• **Source material**
******

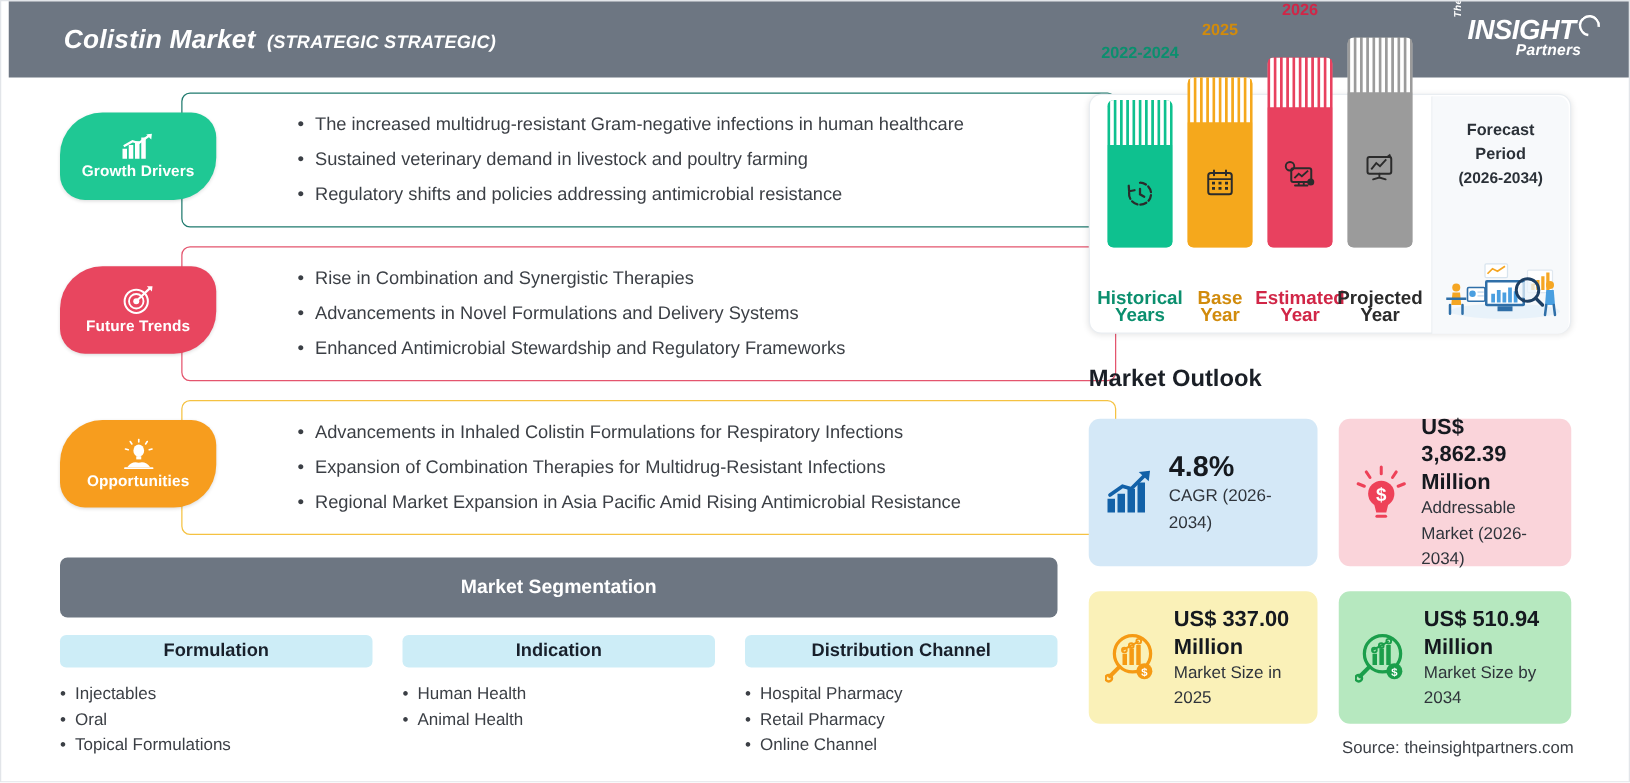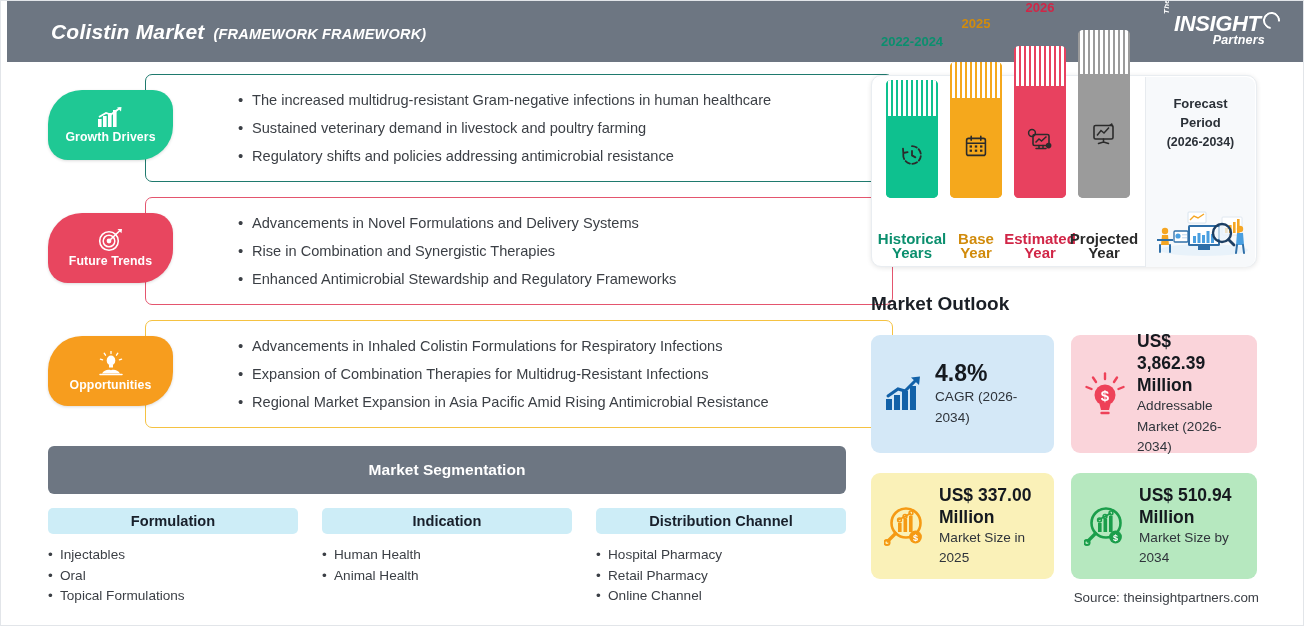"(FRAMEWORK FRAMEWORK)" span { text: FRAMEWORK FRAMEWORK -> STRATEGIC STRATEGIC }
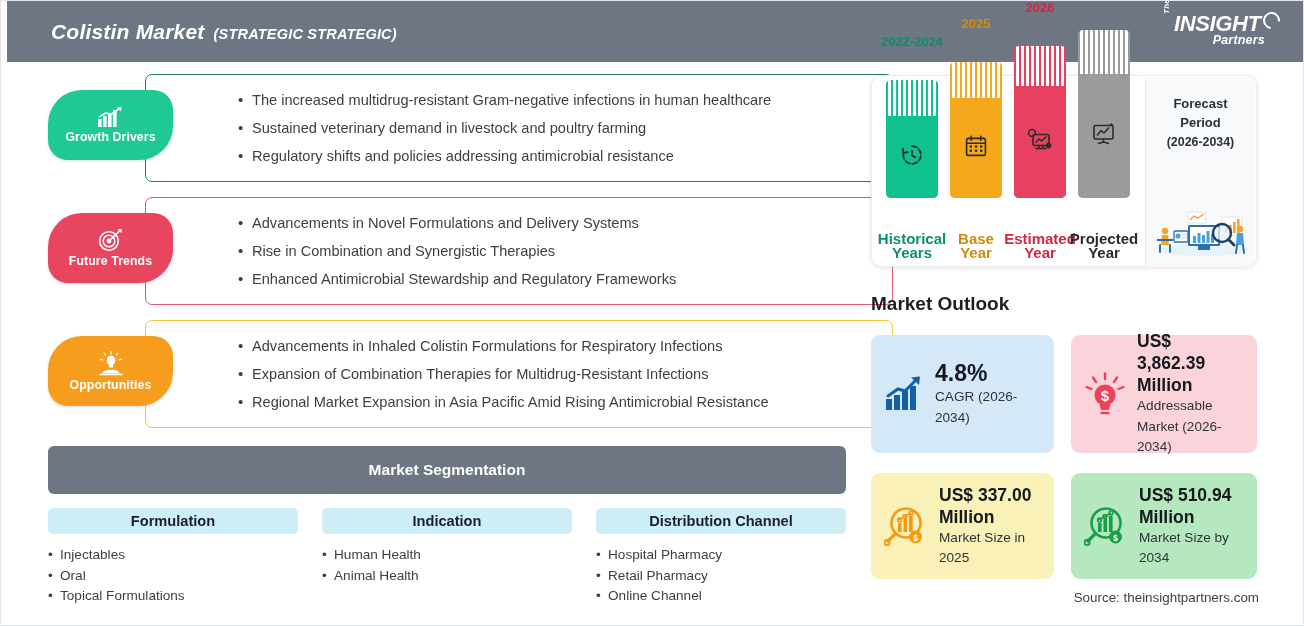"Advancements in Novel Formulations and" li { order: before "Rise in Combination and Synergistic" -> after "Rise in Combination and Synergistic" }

******

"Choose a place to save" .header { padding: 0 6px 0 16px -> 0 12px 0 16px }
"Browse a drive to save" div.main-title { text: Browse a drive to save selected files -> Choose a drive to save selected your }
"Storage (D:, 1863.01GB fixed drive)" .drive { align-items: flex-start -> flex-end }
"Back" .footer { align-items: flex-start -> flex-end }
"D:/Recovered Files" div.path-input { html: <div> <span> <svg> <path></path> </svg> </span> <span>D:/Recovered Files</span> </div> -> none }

******

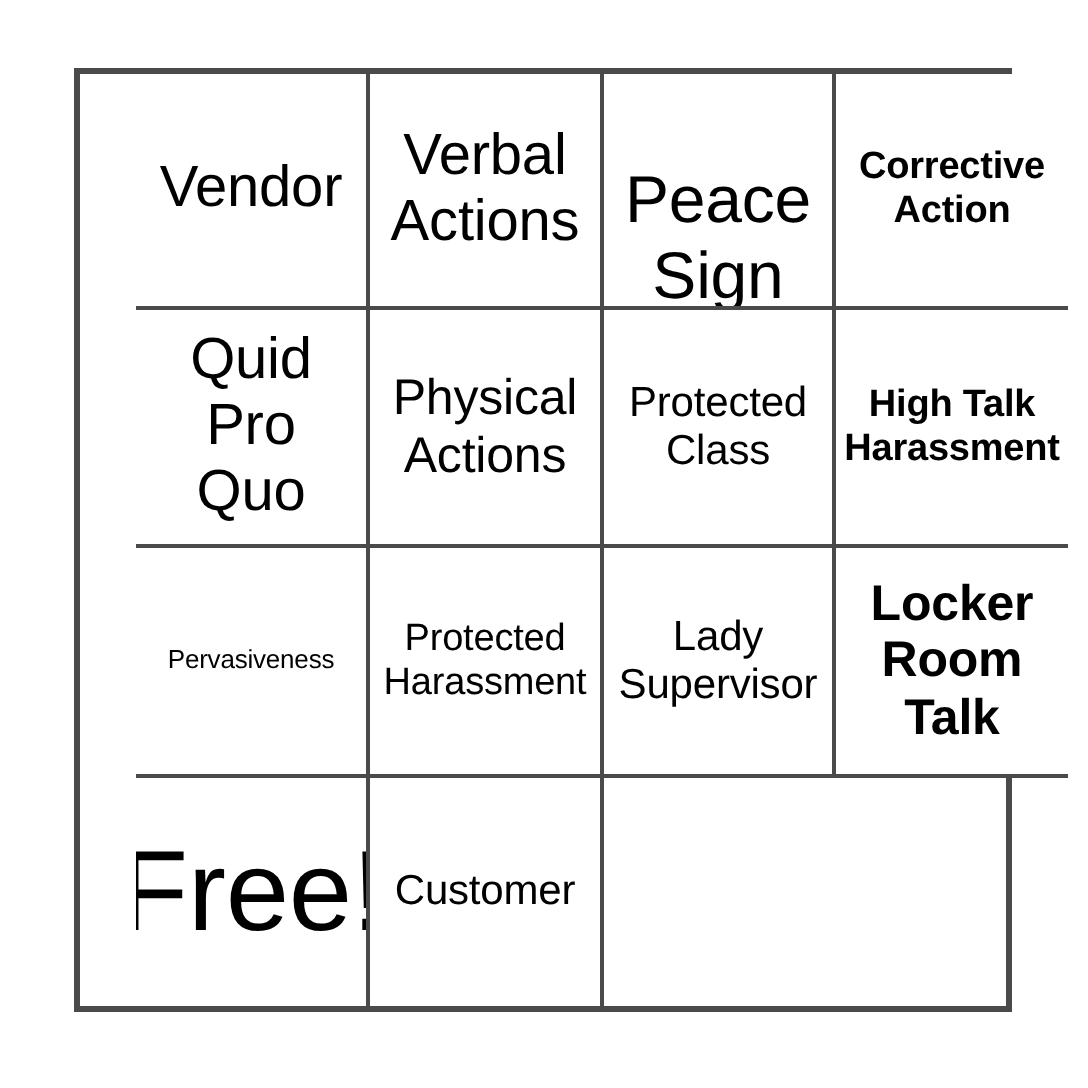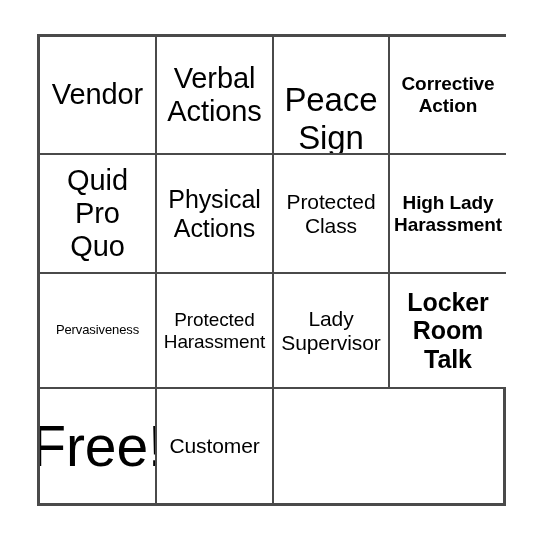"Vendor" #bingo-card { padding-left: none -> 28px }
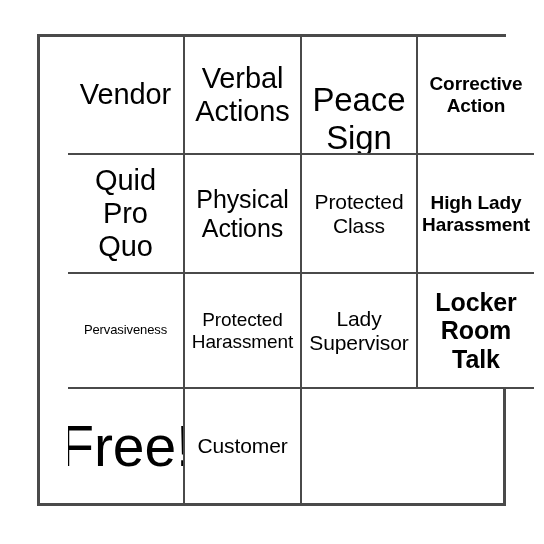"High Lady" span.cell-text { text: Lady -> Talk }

******

Taking the line with "text: Browse a" as the first and the line with "html: <div> <span>" as the last, retype that stretch of the data above exactly, with no other lines.

"Browse a drive to save" div.main-title { text: Browse a drive to save selected files -> Choose a drive to save selected your }
"Storage (D:, 1863.01GB fixed drive)" .drive { align-items: flex-start -> flex-end }
"Back" .footer { align-items: flex-start -> flex-end }
"D:/Recovered Files" div.path-input { html: <div> <span> <svg> <path></path> </svg> </span> <span>D:/Recovered Files</span> </div> -> none }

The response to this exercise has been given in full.